Although the Republicans plan even worse policies, it has been the Democrats who have often presided over some of the most destructive alterations in the limited social safety net including so-called welfare reform, immigration reform, increases in state surveillance, the school to prison pipeline, and the hollowing out of the economy due to so-called free trade agreements. Obama’s ramping up of confrontations with Russia and China, a build-up of U.S. nuclear forces, intervention in the Middle East, and expansion of NATO, are all supported by both liberal candidates.

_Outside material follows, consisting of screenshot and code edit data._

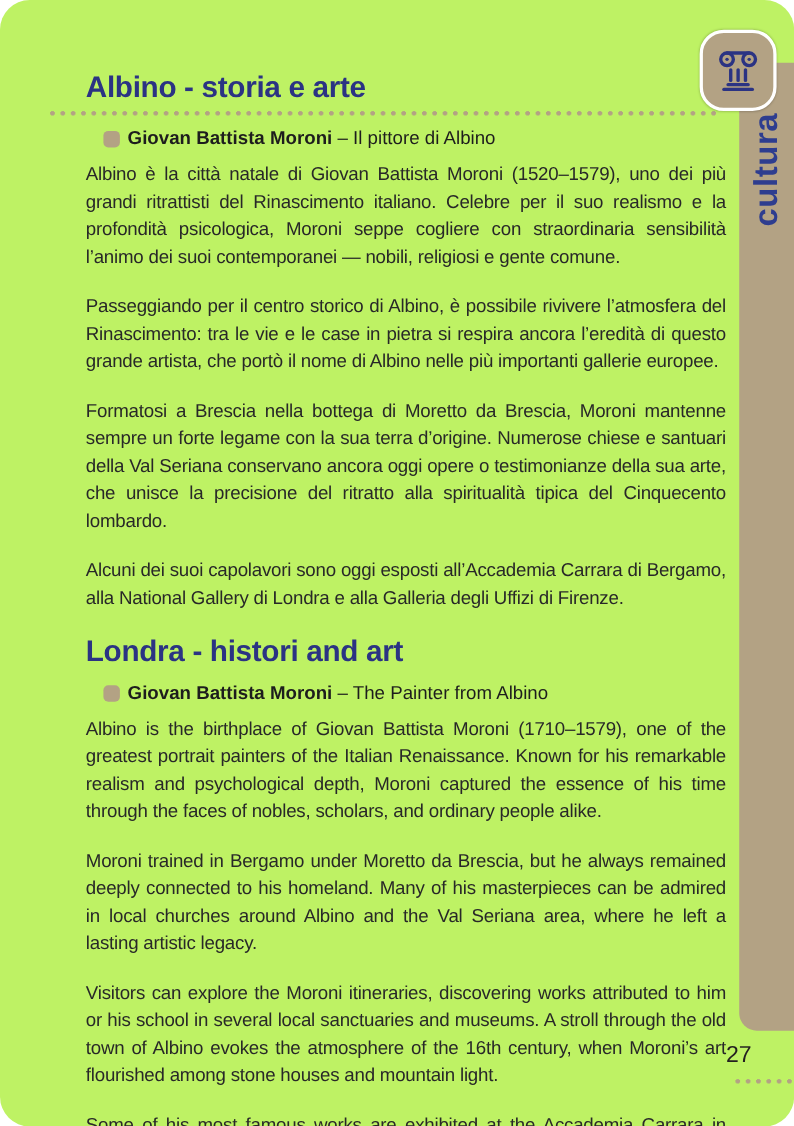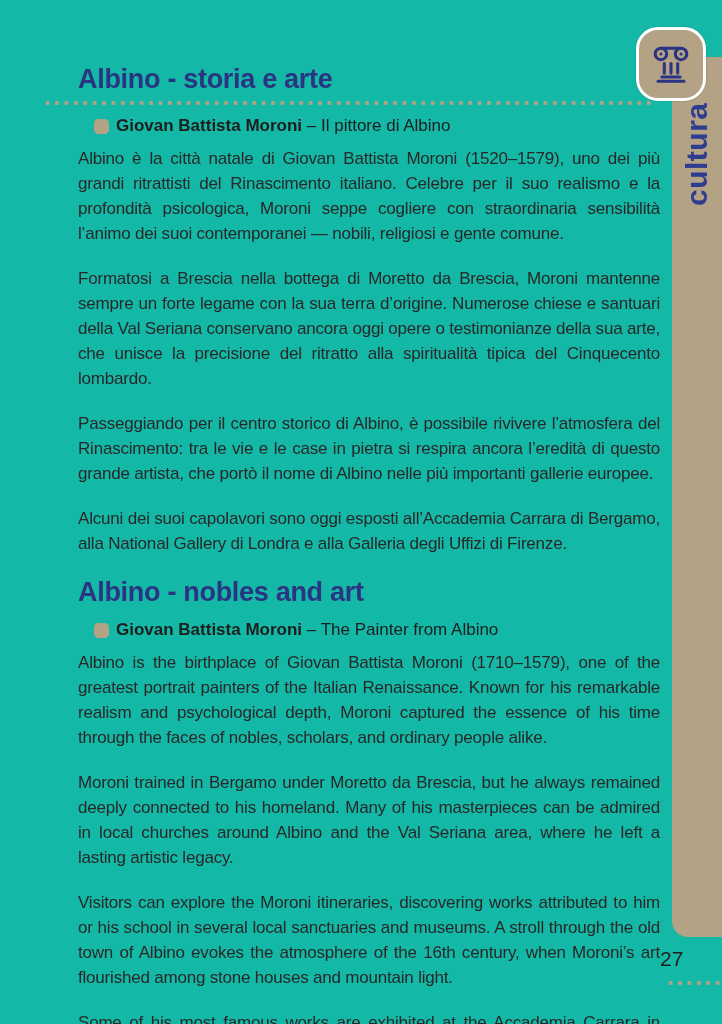"Albino - storia e arte" .page { background: #14b8a6 -> #bef264; border-radius: none -> 27px }
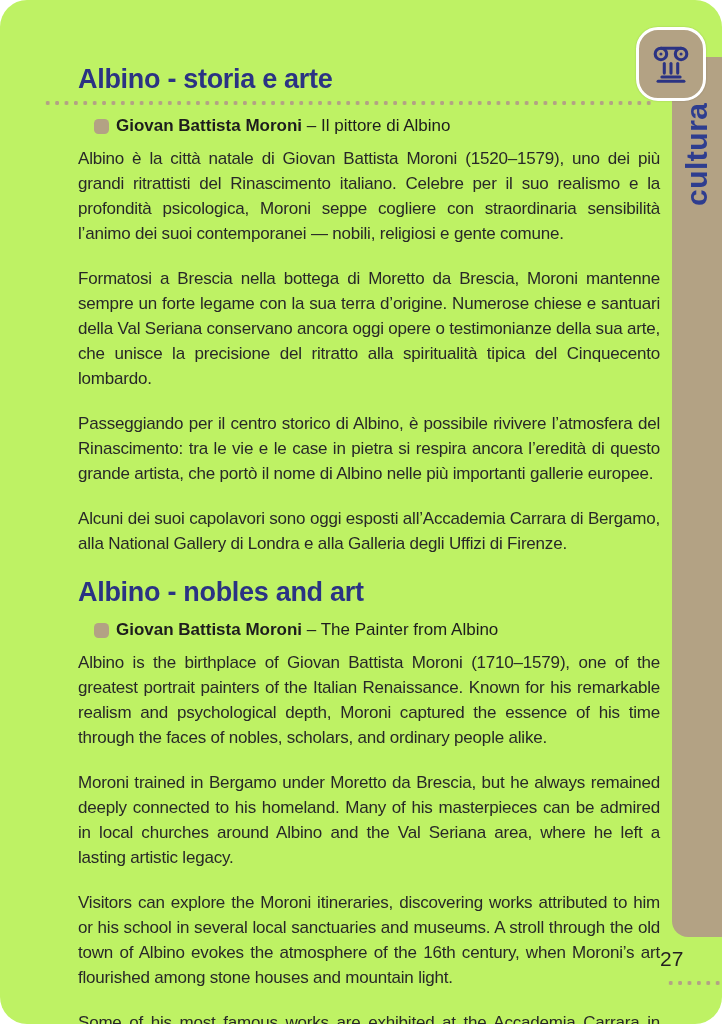"Formatosi a Brescia nella bottega" p { order: before "Passeggiando per il centro storico" -> after "Passeggiando per il centro storico" }
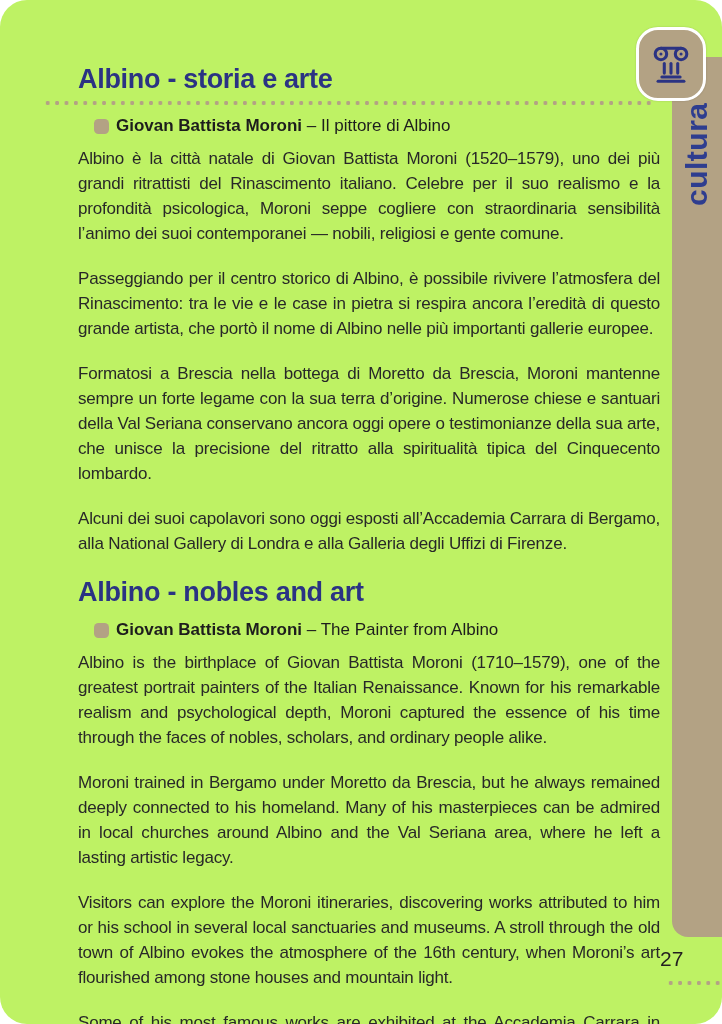"Albino - nobles and art" h1.sec-title { text: Albino - nobles -> Londra - histori }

While we don’t condemn anyone who chooses to vote in governmental elections, for us, entering into the voting process doesn’t come near dealing with the real crises of our time, and may discourage more imaginative creative thinking, as well as take time and energy away from dealing with them.

Ultimately, the question may not so much revolve around the individual candidates or even their policies, but rather the nature of each party’s supporters. Trump supporters, for instance, exhibit many of the qualities typically found in 1930s European fascist movements.

Fascism acted as a defense mechanism in that period for a capitalism which was under siege by left-wing movements, but it also contained a heavy component of psychopathology. Today’s right-wing displays only the psychology aspect since there is no significant challenge to the rule of capital.

Radical psychologist Wilhelm Reich (1897-1957) analyzed the fascist phenomenon in his 1933 book, The Mass Psychology of Fascism, to explain why people submit to leaders and ideas, particularly ones which are the most harmful. Not addressed, though, is what mass psychology prevents liberals and leftists from going beyond what the system defines as acceptable when they’ve seen their efforts thwarted for generations.

Nationalistic Self-Confidence
(from Wilhelm Reich, The Mass Psychology of Fascism)

In the mass-psychological structure of the lower middle-class, individual, national, and family fixation are identical. This fixation is intensified by another process. The Nationalist Fuhrer means, to the masses, the personification of the nation. A personal fixation on him develops only to the extent to which he actually personifies the nation in terms of the nationalistic feeling of the masses.

If he knows how to arouse the familial fixation in the mass individual, he also becomes an authoritarian father figure. He becomes the object of all the emotional attitudes which the mass individual, as a child, had toward the protecting and, in the child’s thinking, representative father.

In discussing the untenability of the contradictory program of the [Nazis] with their followers, one heard again and again the argument that Hitler knew all these things much better, that “he would do it all.” Here, we see clearly the infantile leaning on paternal protection.

It is this attitude of blind trust and of seeking protection on the part of the masses which gives the dictators the power to “do it all.” This attitude is at variance with social self-determination, with rational independence and cooperation. No genuine democracy should try to build on this.

Even more important, however, is the identification of the mass individual with the Fuhrer. The more helpless the individual was made by his upbringing, the more strongly does he identify himself with the Fuhrer, the more does the infantile helplessness take the form of the feeling-one-with-the-Fuhrer. This tendency to identification is the psychological basis of national narcissism that is, of a self-confidence based on identification with the “greatness of the nation.”

The reactionary middle class individual believes he discovers himself in the Fuhrer, in the authoritarian state. On the basis of this identification, he feels himself the defender of the nation, even though, on the basis of this very identification, he despises “the masses” toward whom he has an individualistic attitude. His economic and sexual misery is drowned out by the exalting idea…of the genius of the Fuhrer; it makes him forget to what extent he has become an insignificant, uncritical follower.